(RECORDS SHOWN Opens)

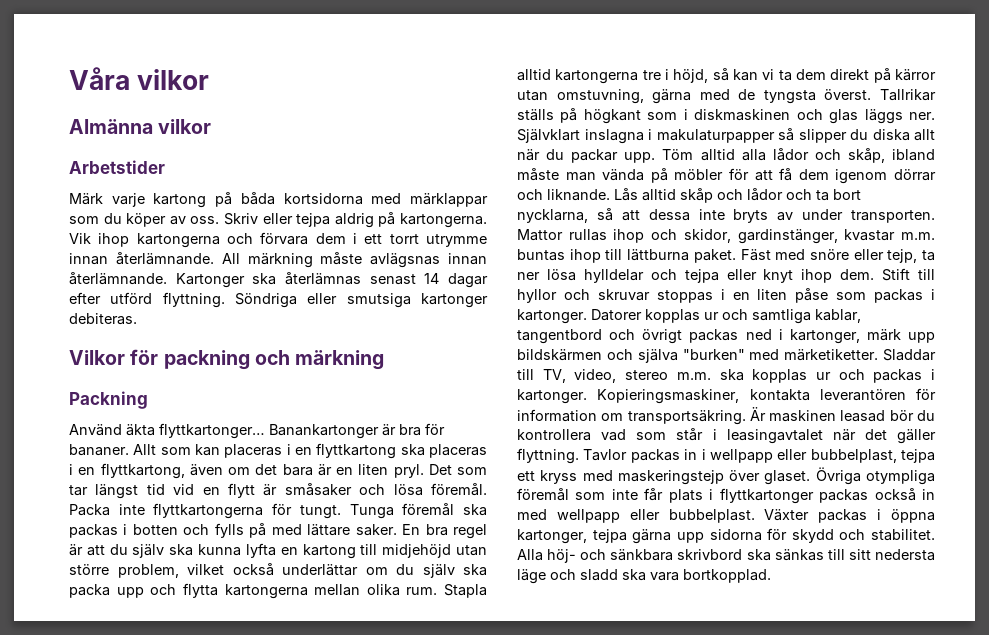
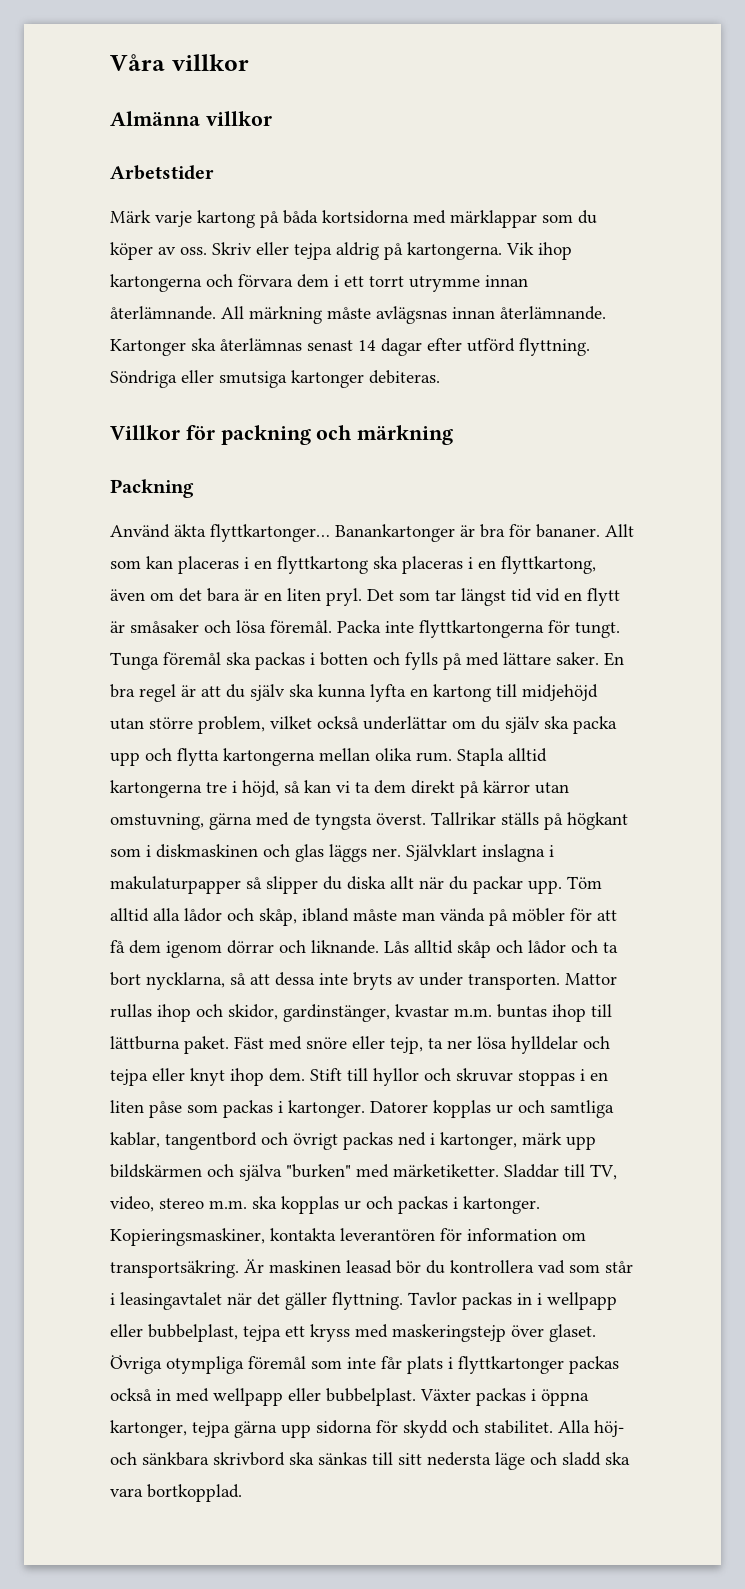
- Våra vilkor
+ Våra villkor
- Almänna vilkor
+ Almänna villkor
- Vilkor för packning och märkning
+ Villkor för packning och märkning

(RECORDS SHOWN Closes)

=== ABOUT THIS TASK ===
Please show every line above that includes the word "packning".

=== SOLUTION BELOW ===
- Vilkor för packning och märkning
+ Villkor för packning och märkning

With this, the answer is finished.